Но рассказ, который я слышу, нельзя назвать по-настоящему красивым. Как и во всех старинных городах, брусчатка мостовой повествует большей частью о крови, поте и слезах, потому что таковы люди!
Кровь, пот и слезы! В холодной камере замка Консьержери[122] я слышу шепот несчастной королевы и немного оплакиваю судьбу Марии-Антуанетты. «Боже, сжалься надо мной! В глазах моих больше всего слез о вас, мои бедные дети!» Эти слова она написала в день своей смерти на странице молитвенника именно здесь, одинокая, горестно одинокая, разлученная с детьми и с человеком, которого любила… о, я не в силах думать об этом! Я прячусь за Леннартом и Евой, так как не хочу, чтобы они видели мои слезы, пролитые из-за Марии-Антуанетты.
«Скажите ему, что все на свете расстояния и все страны мира не в силах разлучить сердца любящих», — написала она однажды.
А мысли королевы летели в маленькую далекую Швецию, где жил ее возлюбленный. Дошел ли когда-ни-будь до Акселя фон Ферсена ее привет? Не знаю — и из-за этого тоже плачу сейчас! И мне снова так же горько из-за этого, как в школе, когда я прочитала о печальном завершении бегства королевской семьи, и я злюсь на Людовика XVI за то, что он сунул свой длинный нос в Варенн[123] и был узнан. Иначе все, возможно, кончилось бы благополучно и никакой камеры королевы в замке Консьержери не было бы. А мне не понадобилось бы стоять здесь и глотать слезы!

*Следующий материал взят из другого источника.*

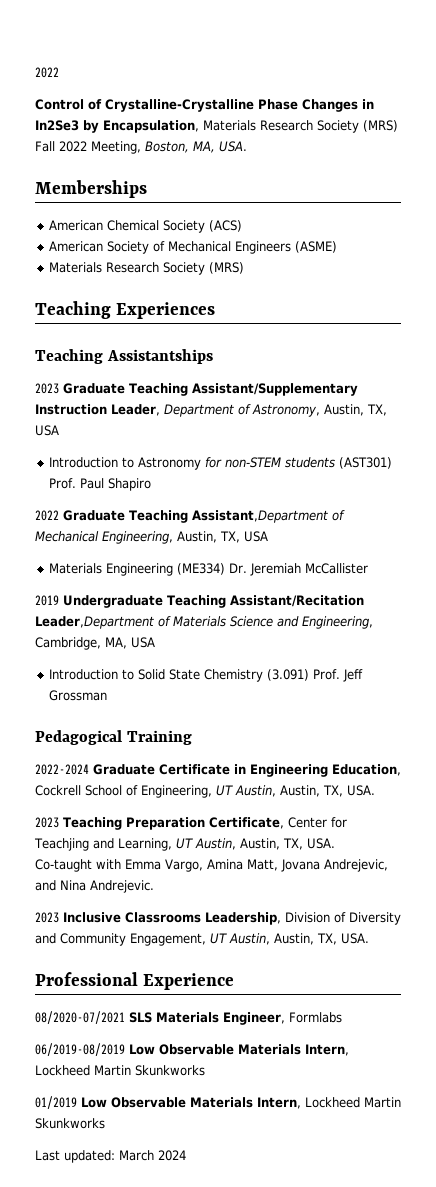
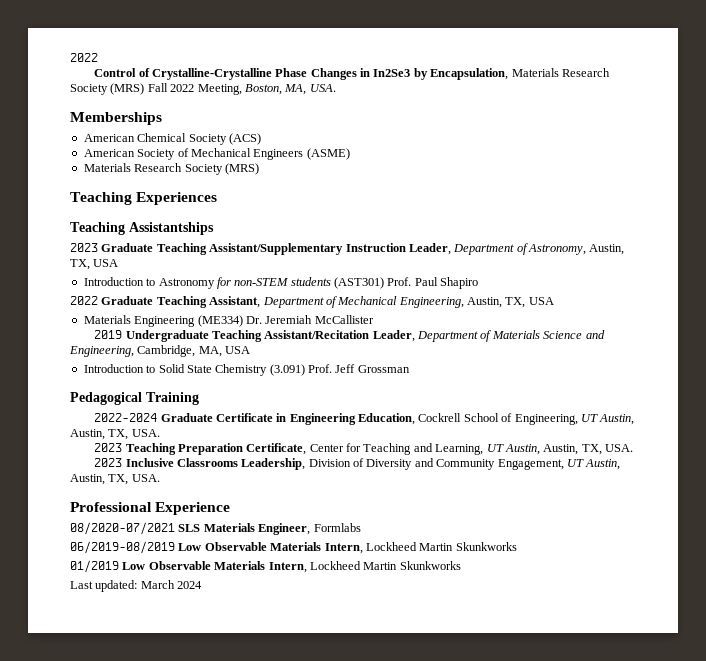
- 2022 Graduate Teaching Assistant,Department of Mechanical Engineering, Austin, TX, USA
+ 2022 Graduate Teaching Assistant, Department of Mechanical Engineering, Austin, TX, USA
- 2019 Undergraduate Teaching Assistant/Recitation Leader,Department of Materials Science and Engineering, Cambridge, MA, USA
+ 2019 Undergraduate Teaching Assistant/Recitation Leader, Department of Materials Science and Engineering, Cambridge, MA, USA
- 2023 Teaching Preparation Certificate, Center for Teachjing and Learning, UT Austin, Austin, TX, USA.
+ 2023 Teaching Preparation Certificate, Center for Teaching and Learning, UT Austin, Austin, TX, USA.
- Co-taught with Emma Vargo, Amina Matt, Jovana Andrejevic, and Nina Andrejevic.

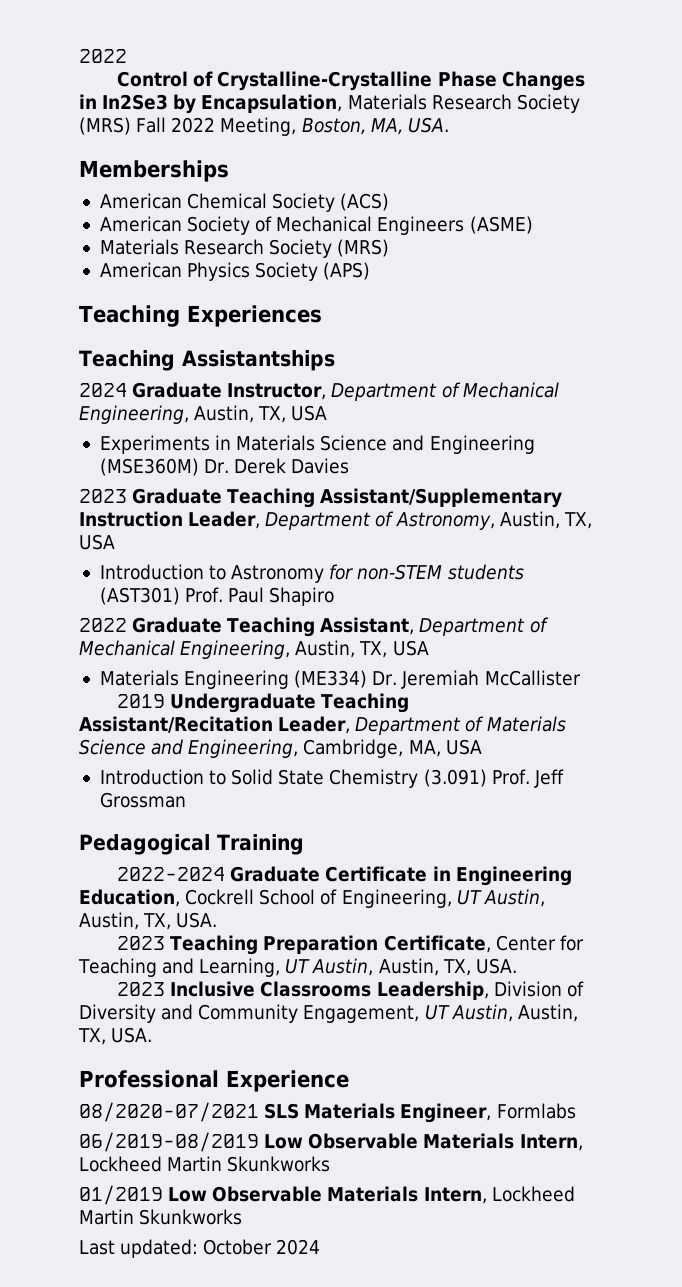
+ American Physics Society (APS)
+ 2024 Graduate Instructor, Department of Mechanical Engineering, Austin, TX, USA
+ Experiments in Materials Science and Engineering (MSE360M) Dr. Derek Davies
- Last updated: March 2024
+ Last updated: October 2024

Счастливо бы кончилось? А разве не счастливый конец — умереть так, как умерла Мария-Антуанетта? А иначе, пожалуй, ее вспоминали бы как маленькую куколку, растратившую все дни своей жизни на игры и танцы, в то время как целый народ голодал и испытывал страдания. А сейчас мы прощаем ей легкомыслие и сумасбродства за величие, выказанное ею перед смертью. Нет, я больше не оплакиваю смерть королевы! Я горюю лишь из-за ее печальной любовной саги и из-за того, что у нее так жестоко отняли детей. А еще из-за того, что то самое письмо, начертанное ею ранним октябрьским утром 1793 года, так никогда и не попало к ее золовке Madame Элизабет[124].
За это я ненавижу Робеспьера больше, чем за все его остальные жестокости! Что случилось бы, если бы он позволил получить это письмо мадам Элизабет, дабы она могла рассказать несчастным королевским детям, что в последние минуты жизни матушка думала о них? Что случилось бы, если бы королева могла через все расстояния и через все страны послать последний тайный привет несчастному маленькому шведскому дворянину, томившемуся в своей стране в ожидании, страхе и беспокойстве! Нет, такая человечная и такая естественная мысль не могла возникнуть в холодном змеином мозгу Робеспьера! Вместо этого чрезвычайно заботливо прячет он письмо под матрасы своей кровати. О, я вижу его! Он каждый вечер наверняка достает его оттуда и перечитывает, прежде чем задуть перед сном свечу. «…Не в силах разлучить сердца! Хе-хе!» — смеется он своими тонкими злобными губами и снова, довольный, засовывает письмо под матрасы. И спит на нем, и размышляет там каждую ночь целых девять месяцев. Но однажды ночью в июле 1794 года на кровати уже больше не увидишь monsieur Робеспьера, его голова уже не покоится на мягкой подушке! Нет, потому что у monsieur Робеспьера уже
И вот теперь письмо появляется на свет. Но адресат уже недоступен, он недосягаем. Madame Элизабет отправилась той же дорогой, что и ее несчастная невестка. Та же гильотина, та же площадь! Осталось только письмо.